By induction. Note that

\begin{equation*} q_0 = 1\leq a_1 = q_1. \end{equation*}

Now assume that the lemma holds for \(k = m,\) where \(1\leq m \lt n.\) Then

\begin{equation*} q_{m+1} = a_{m+1}q_m + q_{m-1} \gt a_{m+1}q_m \geq q_m. \end{equation*}

This proves the lemma.

We compute the difference \(C_{k+2}-C_k\) to give

\begin{align*} C_{k+2}-C_k \amp = (C_{k+2}-C_{k+1}) + (C_{k+1}-C_k)\\ \amp =\left(\frac{p_{k+2}}{q_{k+2}}-\frac{p_{k+1}}{q_{k+1}}\right)+\left(\frac{p_{k+1}}{q_{k+1}}-\frac{p_{k}}{q_{k}}\right)\\ \amp =\frac{p_{k+2}q_{k+1}-p_{k+1}q_{k+2}}{q_{k+2}q_{k+1}}+\frac{p_{k+1}q_{k}-p_kq_{k+1}}{q_{k+1}q_k}\\ \amp =\frac{(-1)^{k+1}}{q_{k+2}q_{k+1}}+\frac{(-1)^k}{q_{k+1}q_k}\\ \amp =\frac{(-1)^{k}(q_{k+2}-q_{k})}{q_kq_{k+1}q_{k+2}}. \end{align*}

Recall that \(q_i\gt 0\) for all \(i\geq 0\) and that \(q_{k+2}-q_k\gt 0\) by the previous lemma, we have that \(C_{k+2}-C_k\) has the same sign as \((-1)^k.\) Considering the even and odd cases proves the first part of the theorem.
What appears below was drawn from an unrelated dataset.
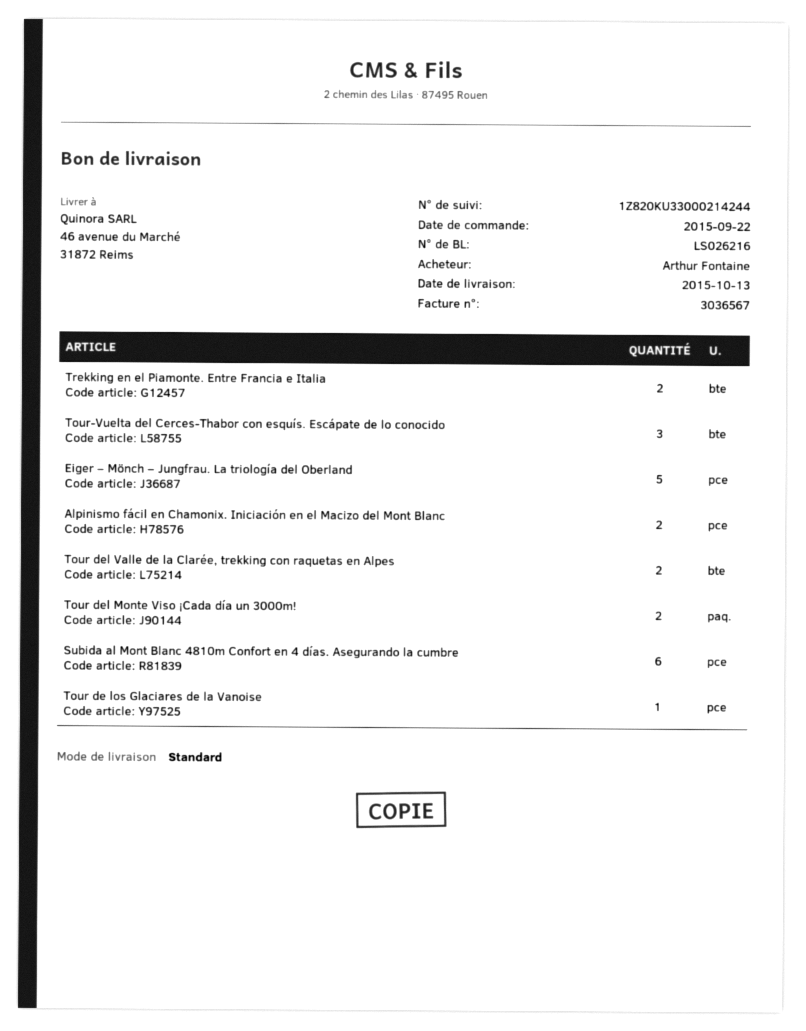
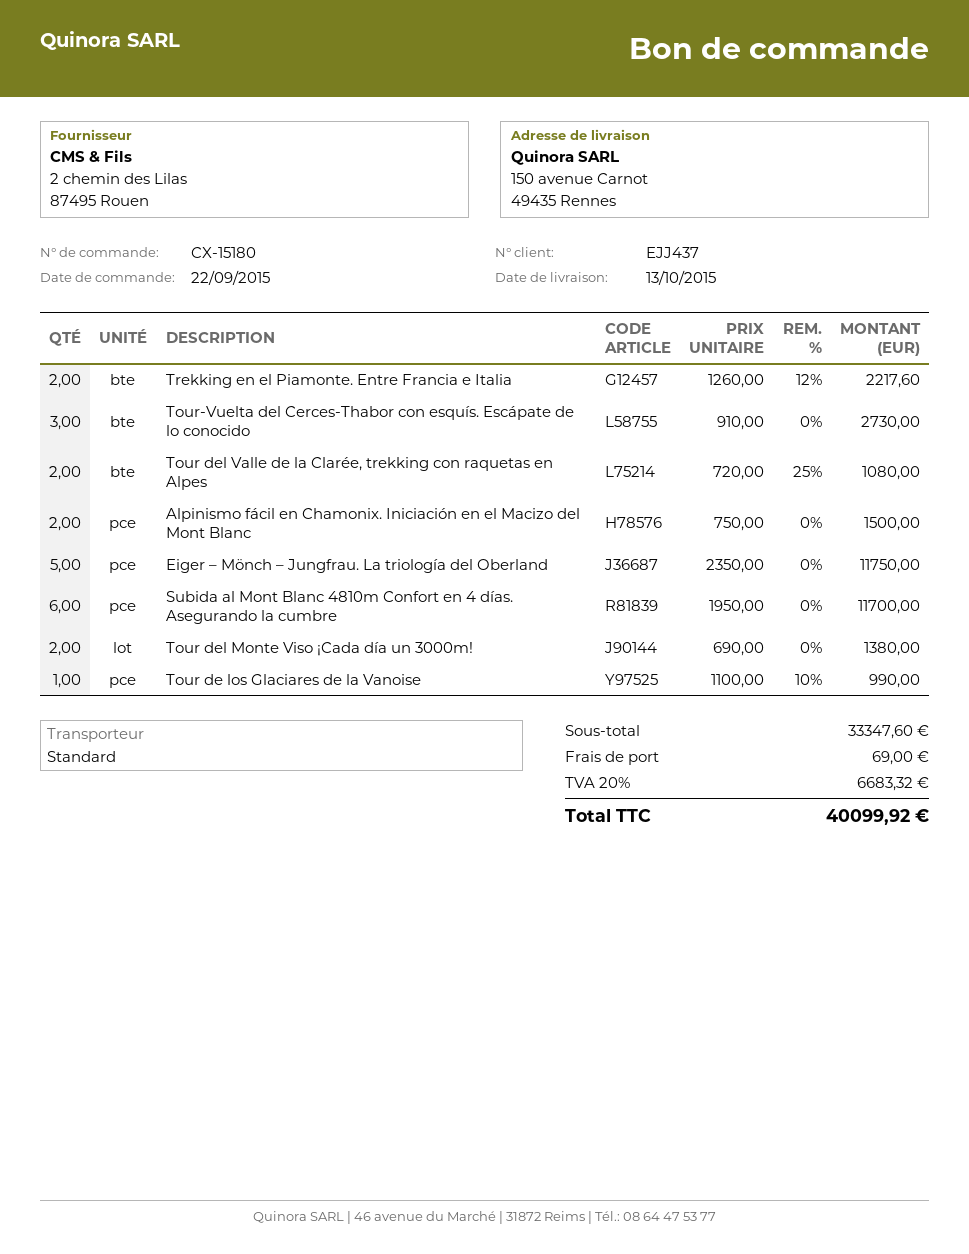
ship to: 46 avenue du Marché, 31872 Reims -> 150 avenue Carnot, 49435 Rennes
For the second part of the theorem, we note that since

\begin{equation*} p_kq_{k-1}-q_kp_{k-1} = (-1)^{k-1}, \end{equation*}

when we divide by \(q_kq_{k-1}\) we have

\begin{equation*} \frac{p_k}{q_k}-\frac{p_{k-1}}{q_{k-1}}=\frac{(-1)^{k-1}}{q_kq_{k-1}}; \end{equation*}

that is

\begin{equation*} C_k-C_{k-1} = \frac{(-1)^{k-1}}{q_kq_{k-1}}. \end{equation*}

Note that \(q_kq_{k-1}\gt 0.\) So if \(k = 2j\) then we have

\begin{equation*} C_{2j}-C_{2j-1} =\frac{(-1)}{q_{2j}q_{2j-1}}\lt 0. \end{equation*}

That is \(C_{2j}\lt C_{2j-1}.\) Now if \(2u\) and \(2v-1\) are arbitrary even and odd integers, then using the first part of the theorem we have

\begin{equation*} C_{2u} \lt C_{2u+2v} \lt C_{2u+2v-1} \lt C_{2v-1}. \end{equation*}

This proves the theorem.